The past year has once again proven me naïve. But the threat of Covid has only pulled us further apart. To mask or not to mask? To lock down or not to lock down? To take the vaccine or not to take it? These have become political weapons, separating us.

So, how has Covid changed my views? Sad to say, it has eradicated the last of my hope for American unity. I am relieved to be as old as I am.

— Tina Rosato, Black Mountain, N.C.

Although I'm currently registered as a Republican, I've never been a fan of Trump. His handling of Covid-19 gets an "F" grade. His approach has led to many more deaths than would have happened had he taken a leadership role. I will forever blame Trump for my 98-year-old mother's Covid-19 case.

The Trump White House's response to the pandemic, its claims regarding voter fraud that kept Trump from a second term, and its effect on the Republican Party in general have transformed me into a voter who will likely vote Democrat for the rest of my life.

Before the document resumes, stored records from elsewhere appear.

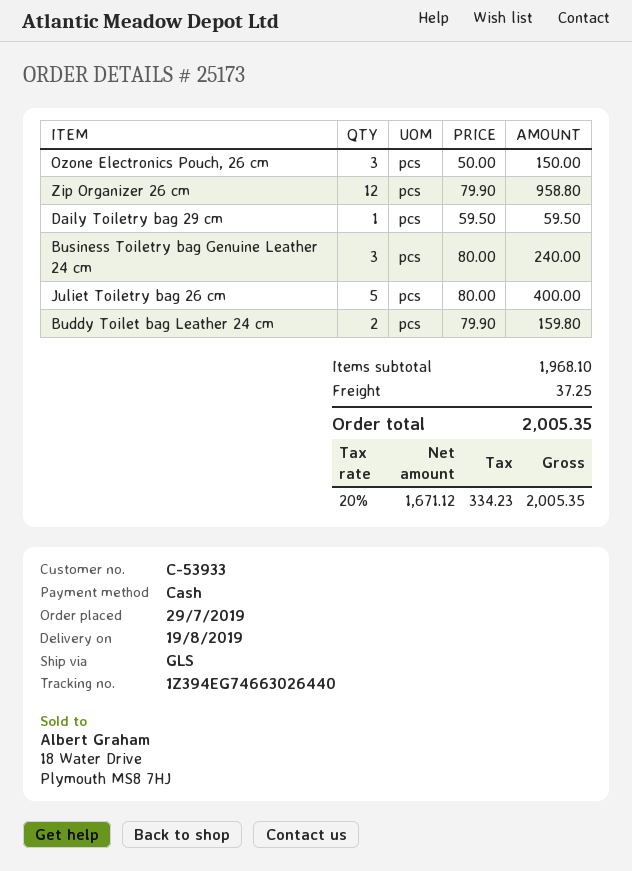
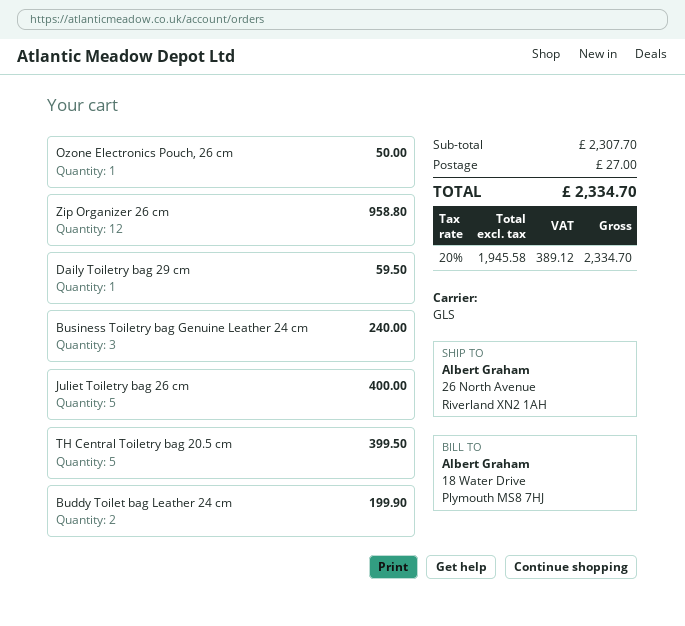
Ozone Electronics Pouch, 26 cm: 3 for 150.00 -> 1 for 50.00
Buddy Toilet bag Leather 24 cm: 2 for 159.80 -> 2 for 199.90
TH Central Toiletry bag 20.5 cm: none -> 5 for 399.50
subtotal: 1968.10 -> 2307.70
shipping: 37.25 -> 27.00
net: 1671.12 -> 1945.58
tax: 20% = 334.23 -> 20% = 389.12
total: 2005.35 -> 2334.70

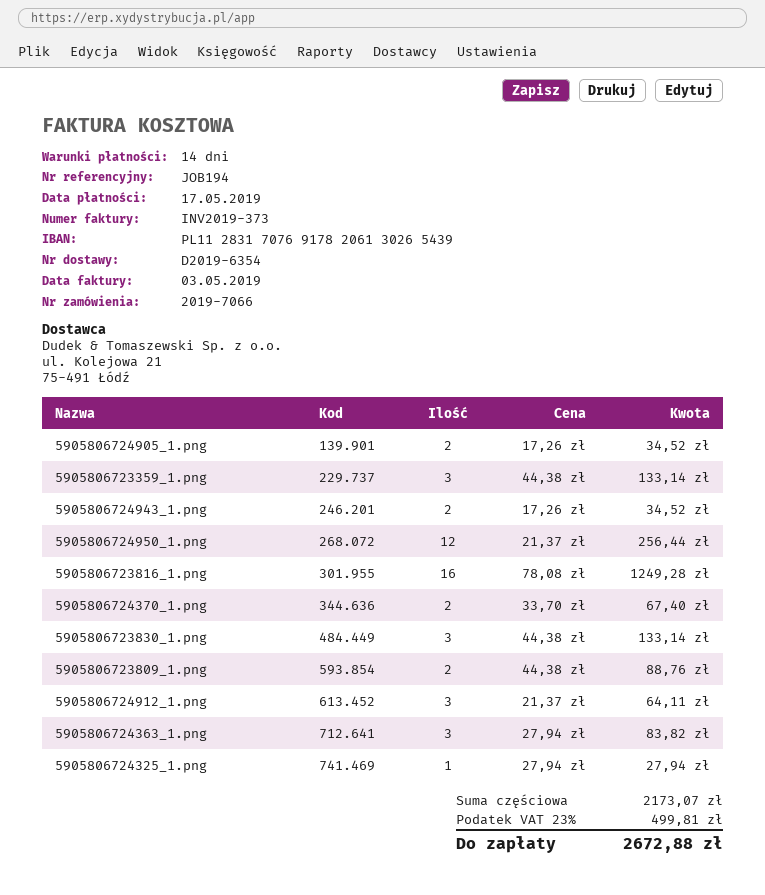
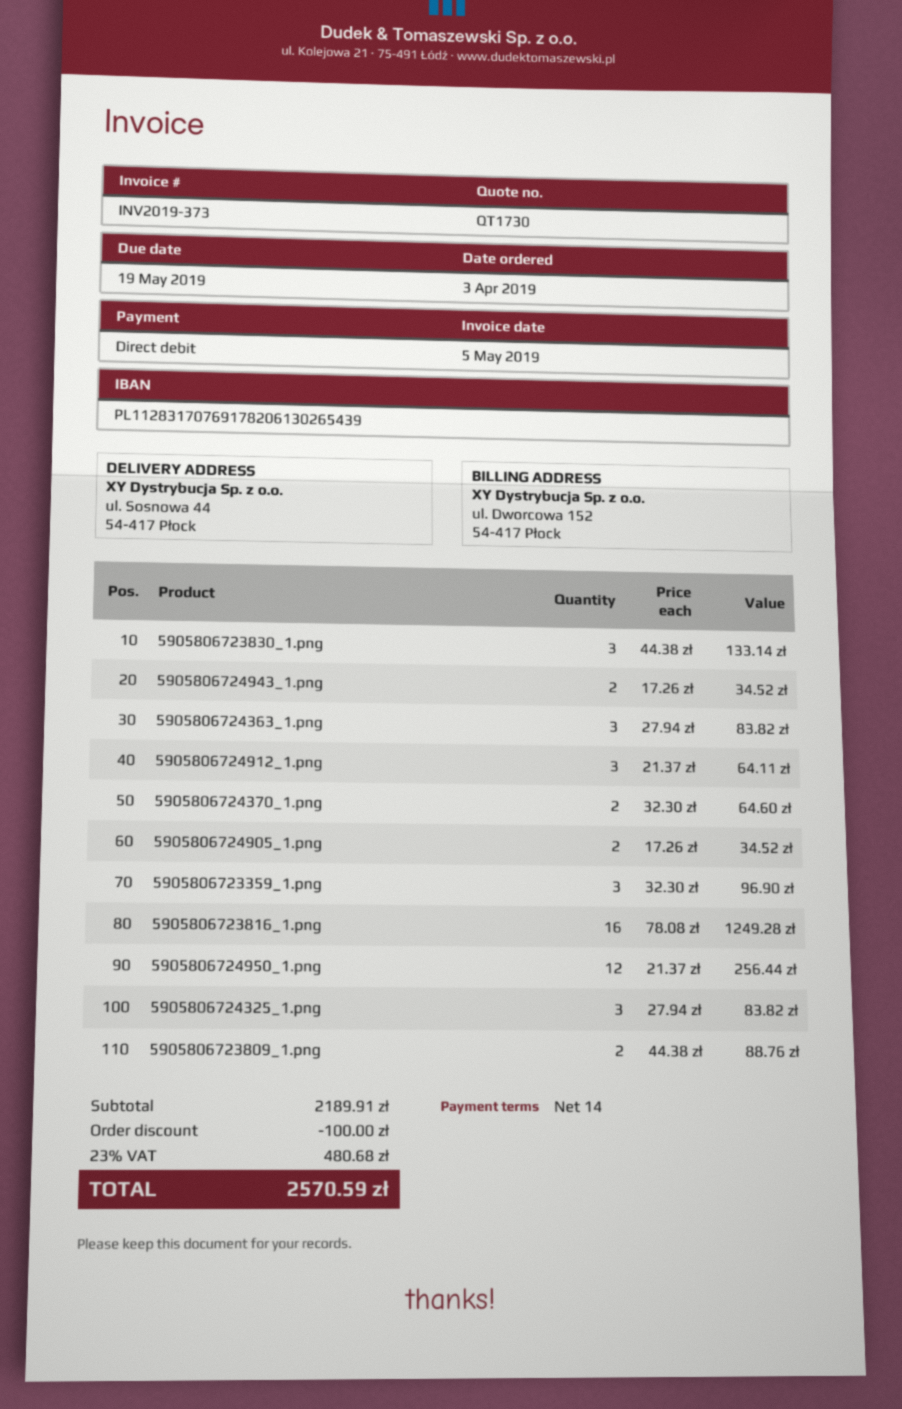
invoice date: 2019-05-03 -> 2019-05-05
due date: 2019-05-17 -> 2019-05-19
5905806723359_1.png: 3 x 44.38 = 133.14 -> 3 x 32.30 = 96.90
5905806724370_1.png: 2 x 33.70 = 67.40 -> 2 x 32.30 = 64.60
5905806724325_1.png: 1 x 27.94 = 27.94 -> 3 x 27.94 = 83.82
subtotal: 2173.07 -> 2189.91
discount: none -> 100.00
tax: 23% = 499.81 -> 23% = 480.68
total: 2672.88 -> 2570.59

— Leslie Bates, Xenia, Ohio

By most measures I considered myself a staunch progressive. Since the advent of the pandemic and subsequent crippling lockdowns, I now find myself more closely aligned with many Republican principles that I never would have thought possible a year ago.

Democrats in my opinion have revealed themselves as having put politics in front of people. The lockdowns have caused far more harm than they prevented. I had always considered Democrats to be the party of equity, progressive ideals, and liberty.

Yet, I'm seeing them stripping our rights with lockdowns which perpetuate inequality since the most vulnerable are hit hardest, closing schools which are meaningfully jeopardizing our children's well-being and future, and finally censoring free speech under the guise of hiding misinformation.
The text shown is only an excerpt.